Sprawling federation
If you ever did sit down and have a heart-to-heart with Blatter about the mess he’s made of Fifa, he might ask you: how else am I supposed to run this thing?
The Fifa president is the nominal head of a sprawling federation of 209 member associations. Each association reflects the political and institutional culture of the country it comes from. In countries where corruption oils the wheels of commerce and politics – which is to say, most countries – is it reasonable to expect football associations to be exemplars of correct corporate ethics?
Blatter doesn’t think so. His attitude is: since Fifa is so big, there’s no point in the president being a control freak. His reign has been founded on a simple pact with a majority of the associations. To each of them, he doles out a few million dollars a year from the central coffers. He doesn’t need to see the receipts. All he asks in return is that they remember him at election time.
Blatter’s style is laissez-faire, liberal, tolerant, permissive. What happens on each association’s patch is no concern of his. He trusts them to take care of their own business.
This is convenient for corrupt administrators around the world, because they know head office won’t want to know where every penny went in every deal. And it’s convenient for Blatter too, because it frees him up from the boring work of actually running the organisation, and allows him to concentrate on enjoying his life as Fifa president.
The perks include a huge salary and a limitless expense account, but Blatter has never really been motivated by money, or he would have retired already. The thing that he loves about his job, the thing that he can’t give up, is the status. The packed halls of delegates all staring up at him, the photo-ops with world leaders, the daily affirmation that he really is one of the world’s most important people.
Blatter’s decadent empire rolled happily along for almost two decades, but last Wednesday it suffered a sickening head-on collision with the formidable legal apparatus of the 21st century’s most intrusive police state.
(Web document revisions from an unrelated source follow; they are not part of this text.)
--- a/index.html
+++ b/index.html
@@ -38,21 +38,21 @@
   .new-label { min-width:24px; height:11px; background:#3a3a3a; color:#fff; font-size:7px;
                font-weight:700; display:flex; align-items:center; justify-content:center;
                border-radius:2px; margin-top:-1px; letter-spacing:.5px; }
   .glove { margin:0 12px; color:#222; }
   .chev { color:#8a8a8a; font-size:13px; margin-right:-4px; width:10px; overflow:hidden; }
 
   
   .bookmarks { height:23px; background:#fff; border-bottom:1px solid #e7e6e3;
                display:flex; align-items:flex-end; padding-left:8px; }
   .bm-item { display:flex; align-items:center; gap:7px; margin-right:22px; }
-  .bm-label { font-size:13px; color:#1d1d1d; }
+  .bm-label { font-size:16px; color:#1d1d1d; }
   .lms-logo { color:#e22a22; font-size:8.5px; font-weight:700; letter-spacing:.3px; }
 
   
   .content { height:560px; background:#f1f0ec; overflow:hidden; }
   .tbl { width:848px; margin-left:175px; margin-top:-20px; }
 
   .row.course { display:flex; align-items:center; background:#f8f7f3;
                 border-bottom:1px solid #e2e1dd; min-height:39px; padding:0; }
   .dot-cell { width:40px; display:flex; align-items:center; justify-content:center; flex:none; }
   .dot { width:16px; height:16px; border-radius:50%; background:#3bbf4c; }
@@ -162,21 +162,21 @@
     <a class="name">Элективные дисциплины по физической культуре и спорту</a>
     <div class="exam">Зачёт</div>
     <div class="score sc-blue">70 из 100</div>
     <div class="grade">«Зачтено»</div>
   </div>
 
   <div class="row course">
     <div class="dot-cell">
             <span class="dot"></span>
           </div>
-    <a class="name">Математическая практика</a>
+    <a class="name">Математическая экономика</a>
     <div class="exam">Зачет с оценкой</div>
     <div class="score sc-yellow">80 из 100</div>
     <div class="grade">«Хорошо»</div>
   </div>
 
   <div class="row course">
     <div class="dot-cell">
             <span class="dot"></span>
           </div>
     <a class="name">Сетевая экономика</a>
All over the world corrupt administrators in sport – and perhaps many other fields – watched in horror as the unsmiling avenging angels of American justice read out the indictments.
Two days later, Blatter was re-elected with an imposing majority. This can seem perplexing to those in Europe and the United States to whom it is obvious that a man who has presided over such a disgrace has lost all credibility.
Proper structures
Foremost among those voices is our own John Delaney. On Thursday, he wrote in the Irish Independent that "National associations across the globe should look to Uefa as an example of what can be achieved with the proper structures (etc)" On Friday, he told RTÉ: "Blatter has presided over a farce . . . They must understand, the other Africans and Asians . . . They have to see the light."
Somehow, Delaney’s message isn’t getting through to Africa and Asia. Blatter has always understood why. Maybe one day Uefa, too, will figure it out.